Front-end code edit data
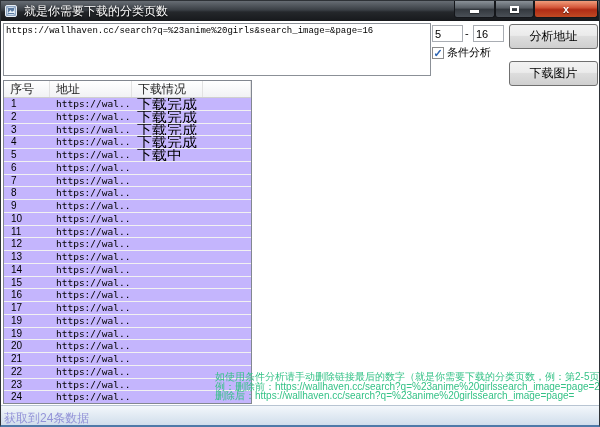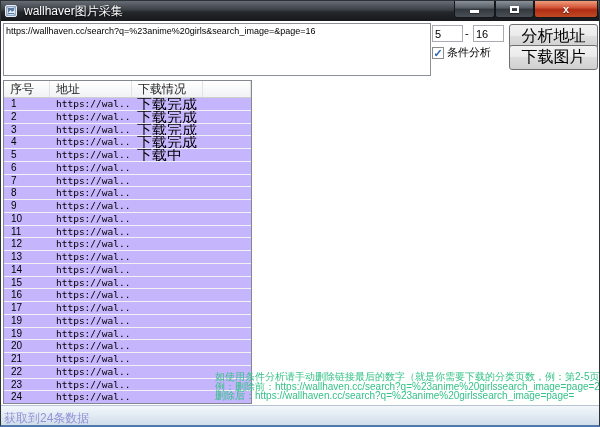--- a/index.html
+++ b/index.html
@@ -108,7 +108,7 @@
       <rect x="2.5" y="3.5" width="7" height="7" rx="1" fill="#5a7aa0" stroke="#cfdcea"></rect>
       <path d="M3 9 L5.5 6 L7 8 L8.5 6.5 L10 9 Z" fill="#e9f1f8"></path>
     </svg>
-    <span id="title-text">wallhaver图片采集</span>
+    <span id="title-text">就是你需要下载的分类页数</span>
     <div class="cap-btn" id="btn-min">
         <div class="glyph-min"></div>
       </div>

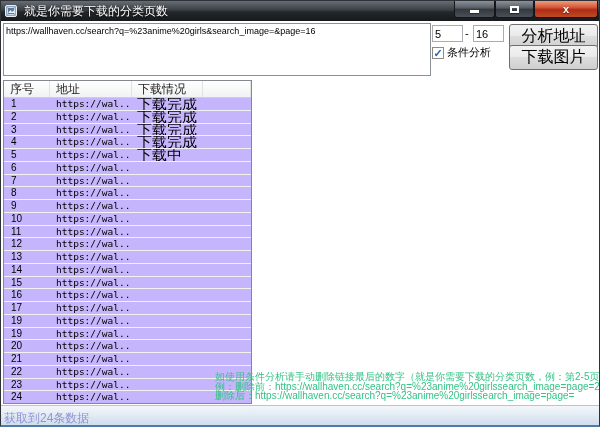--- a/index.html
+++ b/index.html
@@ -33,7 +33,7 @@
   #url-box {
     position:absolute; left:2px; top:22px; width:428px; height:53px;
     border:1px solid #8b9097; background:#fff; resize:none; overflow:hidden;
-    font-family:Liberation Sans, sans-serif; font-size:9px; line-height:12px;
+    font-family:Liberation Mono, monospace; font-size:9px; line-height:12px;
     padding:1px 2px; color:#000; outline:none; white-space:pre-wrap; word-break:break-all;
   }
   .mini-input {

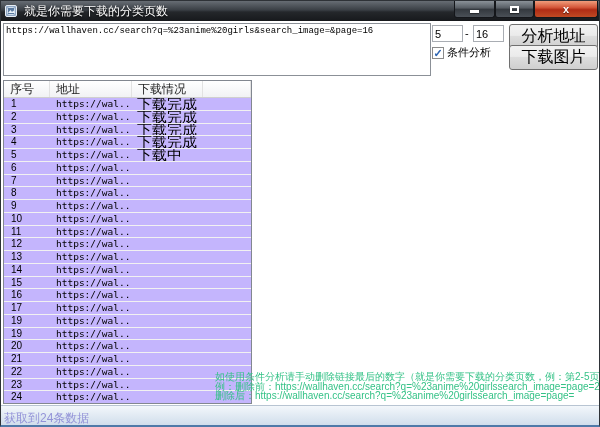--- a/index.html
+++ b/index.html
@@ -48,7 +48,7 @@
     position:absolute; left:508px; width:89px; height:25px;
     border:1px solid #707070; border-radius:3px;
     background:linear-gradient(#f2f2f2 0%, #ebebeb 45%, #dddddd 50%, #cfcfcf 100%);
-    font-size:16px; color:#000; font-family:"Liberation Sans", sans-serif;
+    font-size:12px; color:#000; font-family:"Liberation Sans", sans-serif;
   }
   #btn-analyze { top:23px; }
   #btn-download{ top:44px; }

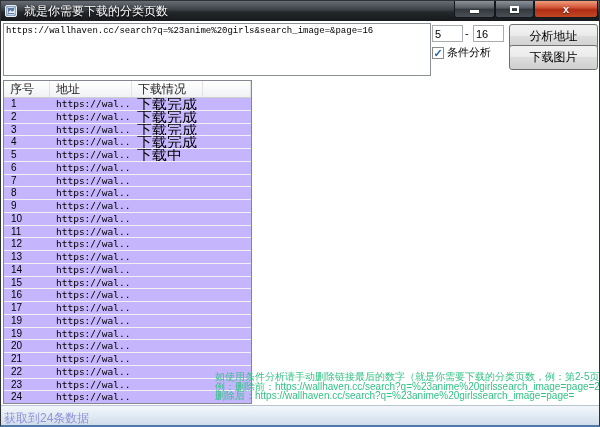--- a/index.html
+++ b/index.html
@@ -51,7 +51,7 @@
     font-size:12px; color:#000; font-family:"Liberation Sans", sans-serif;
   }
   #btn-analyze { top:23px; }
-  #btn-download{ top:44px; }
+  #btn-download{ top:60px; }
   #cond-row { position:absolute; left:431px; top:44px; display:flex; align-items:center; }
   #cond-check {
     width:12px; height:12px; border:1px solid #8b8b8b; background:#fff;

Task instructions.
Where the data contains images, drop them and print the rest exactly.

Response below.
--- a/index.html
+++ b/index.html
@@ -108,7 +108,7 @@
       <rect x="2.5" y="3.5" width="7" height="7" rx="1" fill="#5a7aa0" stroke="#cfdcea"></rect>
       <path d="M3 9 L5.5 6 L7 8 L8.5 6.5 L10 9 Z" fill="#e9f1f8"></path>
     </svg>
-    <span id="title-text">wallhaver图片采集</span>
+    <span id="title-text">就是你需要下载的分类页数</span>
     <div class="cap-btn" id="btn-min">
         <div class="glyph-min"></div>
       </div>

--- a/index.html
+++ b/index.html
@@ -33,7 +33,7 @@
   #url-box {
     position:absolute; left:2px; top:22px; width:428px; height:53px;
     border:1px solid #8b9097; background:#fff; resize:none; overflow:hidden;
-    font-family:Liberation Sans, sans-serif; font-size:9px; line-height:12px;
+    font-family:Liberation Mono, monospace; font-size:9px; line-height:12px;
     padding:1px 2px; color:#000; outline:none; white-space:pre-wrap; word-break:break-all;
   }
   .mini-input {

--- a/index.html
+++ b/index.html
@@ -48,7 +48,7 @@
     position:absolute; left:508px; width:89px; height:25px;
     border:1px solid #707070; border-radius:3px;
     background:linear-gradient(#f2f2f2 0%, #ebebeb 45%, #dddddd 50%, #cfcfcf 100%);
-    font-size:16px; color:#000; font-family:"Liberation Sans", sans-serif;
+    font-size:12px; color:#000; font-family:"Liberation Sans", sans-serif;
   }
   #btn-analyze { top:23px; }
   #btn-download{ top:44px; }

--- a/index.html
+++ b/index.html
@@ -51,7 +51,7 @@
     font-size:12px; color:#000; font-family:"Liberation Sans", sans-serif;
   }
   #btn-analyze { top:23px; }
-  #btn-download{ top:44px; }
+  #btn-download{ top:60px; }
   #cond-row { position:absolute; left:431px; top:44px; display:flex; align-items:center; }
   #cond-check {
     width:12px; height:12px; border:1px solid #8b8b8b; background:#fff;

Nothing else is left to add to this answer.